Houve alguma surpresa revelada pelas suas descobertas sobre onde e quando as culturas são mais vulneráveis ao estresse hídrico?
Jiang: Duas regiões me chamaram muito a atenção: o Meio-Oeste dos EUA e a África Oriental tropical. O Meio-Oeste abriga um dos cinturões de milho mais produtivos e tecnologicamente avançados do mundo, mas está sofrendo com secas cada vez piores. Nossas descobertas sugerem que sua alta dependência da umidade proveniente do solo pode amplificar esses períodos de seca que se retroalimentam, o que pode ter impactos significativos nos mercados globais de grãos. Na África Oriental, onde a expansão das terras agrícolas e o desmatamento estão se acelerando, a precipitação muitas vezes depende da umidade reciclada das florestas próximas. Isso cria um conflito perigoso: o desmatamento para a criação de terras agrícolas pode eliminar a fonte de chuva necessária para sustentar essas mesmas fazendas, representando uma ameaça direta à segurança alimentar local. Isso torna essa região uma linha de frente para a implementação de políticas de uso da terra mais inteligentes agora, enquanto ainda há tempo.
Mais de 80% das terras agrícolas do mundo dependem da chuva, e toda essa água provém da evaporação da água do oceano ou da evapotranspiração da terra.
De que forma esta pesquisa poderia ajudar os agricultores – no Centro-Oeste dos EUA ou em outros lugares – a se prepararem para o agravamento das secas ou para a mudança nos padrões de chuva?

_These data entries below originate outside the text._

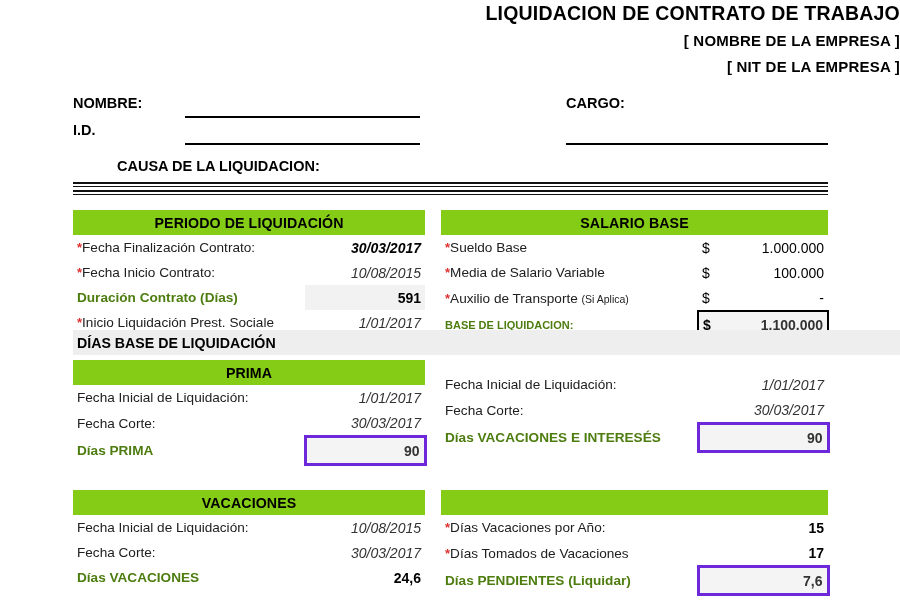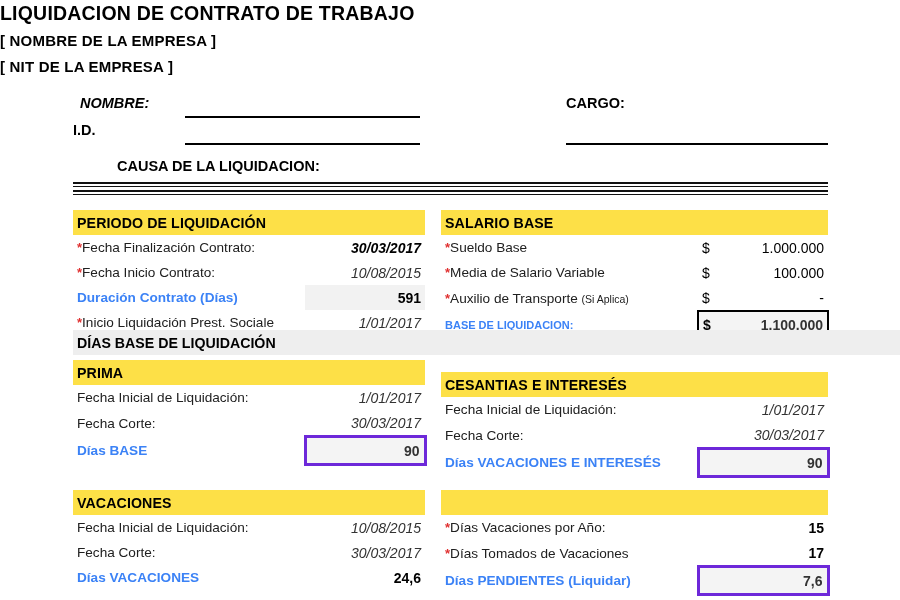--- a/index.html
+++ b/index.html
@@ -7,30 +7,30 @@
     width:900px;height:600px;
     background:#ffffff;
     font-family:"Liberation Sans", sans-serif;
     color:#000;
     overflow:hidden;
   }
   .page{position:relative;width:900px;height:600px;}
 
   
   .title{
-    position:absolute;left:0;right:0;text-align:left;
+    position:absolute;left:0;right:0;text-align:right;
     font-weight:bold;letter-spacing:.2px;
   }
   #doc-title{top:2px;font-size:19.5px;}
   #company-name{top:32px;font-size:15px;}
   #company-nit{top:58px;font-size:15px;}
 
   
   .lbl{position:absolute;font-size:14.5px;font-weight:bold;}
-  #nombre-label{left:80px;top:95px;font-style:italic;}
+  #nombre-label{left:73px;top:95px;}
   #id-label{left:73px;top:122px;}
   #cargo-label{left:566px;top:95px;}
   .rule{position:absolute;height:0;border-bottom:2px solid #000;}
   #nombre-rule{left:185px;top:116px;width:235px;}
   #id-rule{left:185px;top:143px;width:235px;}
   #cargo-rule{left:566px;top:143px;width:262px;}
 
   #causa-label{left:73px;top:158px;margin-left:44px;}
 
   .dbl-rule{position:absolute;left:73px;width:755px;}
@@ -41,25 +41,25 @@
   .panel{position:absolute;font-size:13.6px;}
   .left-panel{left:73px;width:352px;}
   .right-panel{left:441px;width:387px;}
 
   table.sheet{border-collapse:collapse;width:100%;table-layout:fixed;}
   table.sheet td{
     padding:0 4px;height:25px;vertical-align:middle;
     white-space:nowrap;overflow:hidden;
   }
   .hdr td{
-    background:#fde047;font-weight:bold;font-size:14.2px;letter-spacing:.1px;
+    background:#84cc16;font-weight:bold;font-size:14.2px;letter-spacing:.1px;text-align:center;
   }
   .hdr-plain td{background:#eeeeee;font-weight:bold;font-size:14.2px;}
   .name{text-align:left;color:#202020;}
-  .name.b{font-weight:bold;color:#3b82f6;}
+  .name.b{font-weight:bold;color:#4d7c0f;}
   .star{color:#e03030;font-weight:bold;font-size:13px;}
   .small{font-size:10.5px;}
   .val{text-align:right;font-style:italic;color:#333;font-size:14px;}
   .val.num{font-style:normal;font-weight:bold;color:#000;}
   .val.bolditalic{font-style:italic;font-weight:bold;color:#000;}
   .cur{text-align:left;font-weight:normal;font-size:14px;color:#000;padding-left:6px;}
   .shade{background:#f2f2f2;}
   .boxed{border:3px solid #6d28d9;background:#f4f4f4;font-weight:bold;font-style:normal;}
   .boxed-cur{border:2px solid #000;border-right:none;background:#f4f4f4;font-weight:bold;}
   .boxed-val{border:2px solid #000;border-left:none;background:#f4f4f4;font-weight:bold;font-style:normal;}
@@ -172,37 +172,34 @@
       </tr>
       <tr>
         <td class="name">Fecha Inicial de Liquidación:</td>
         <td class="val">1/01/2017</td>
       </tr>
       <tr>
         <td class="name">Fecha Corte:</td>
         <td class="val">30/03/2017</td>
       </tr>
       <tr>
-        <td class="name b">Días BASE</td>
+        <td class="name b">Días PRIMA</td>
         <td class="val boxed">90</td>
       </tr>
     </tbody>
       </table>
   </div>
 
   <div class="panel right-panel" style="top:372px;">
     <table class="sheet">
       <colgroup>
           <col style="width:257px">
           <col style="width:130px">
         </colgroup>
       <tbody>
-          <tr class="hdr">
-        <td colspan="2">CESANTIAS E INTERESÉS</td>
-      </tr>
       <tr>
         <td class="name">Fecha Inicial de Liquidación:</td>
         <td class="val">1/01/2017</td>
       </tr>
       <tr>
         <td class="name">Fecha Corte:</td>
         <td class="val">30/03/2017</td>
       </tr>
       <tr>
         <td class="name b">Días VACACIONES E INTERESÉS</td>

Jiang: Nossos resultados mostram que os agricultores em regiões que dependem fortemente da umidade proveniente da terra precisam prestar muita atenção à disponibilidade local de água e à umidade do solo, já que as mudanças nesses fatores têm o maior impacto na produtividade. Investimentos em irrigação, armazenamento de água e manejo da umidade do solo serão especialmente importantes. Isso também transmite uma mensagem mais ampla de que a proteção das florestas e ecossistemas a montante é fundamental. Eles ajudam a gerar a evaporação que alimenta a chuva a jusante. Em contrapartida, as áreas agrícolas que dependem mais da chuva proveniente do oceano devem se concentrar em ajustar os cronogramas de plantio para melhor se adequarem ou evitarem os piores impactos de grandes perturbações climáticas, como o El Niño e as tempestades de monção.
Seu método utiliza medições de isótopos de água por satélite – essencialmente rastreando as “impressões digitais” da chuva. O que essa nova tecnologia nos permite ver que não podíamos ver antes?
Jiang: Este tipo de dado de satélite é revolucionário. Já existe há algum tempo, mas agora conseguimos aproveitar o registro observacional de longo prazo de quase duas décadas de uma nova maneira. Os isótopos de água funcionam como "impressões digitais" únicas da umidade na atmosfera. Embora representem apenas uma pequena fração do vapor de água, estão intimamente ligados à evolução da umidade, incluindo sua origem e como ela se move, se mistura e se transforma em chuva. Usando observações de satélite desses isótopos, podemos rastrear a trajetória da água pelo ar – algo que não era possível com as medições tradicionais, que apenas mostravam a quantidade de umidade ou chuva presente.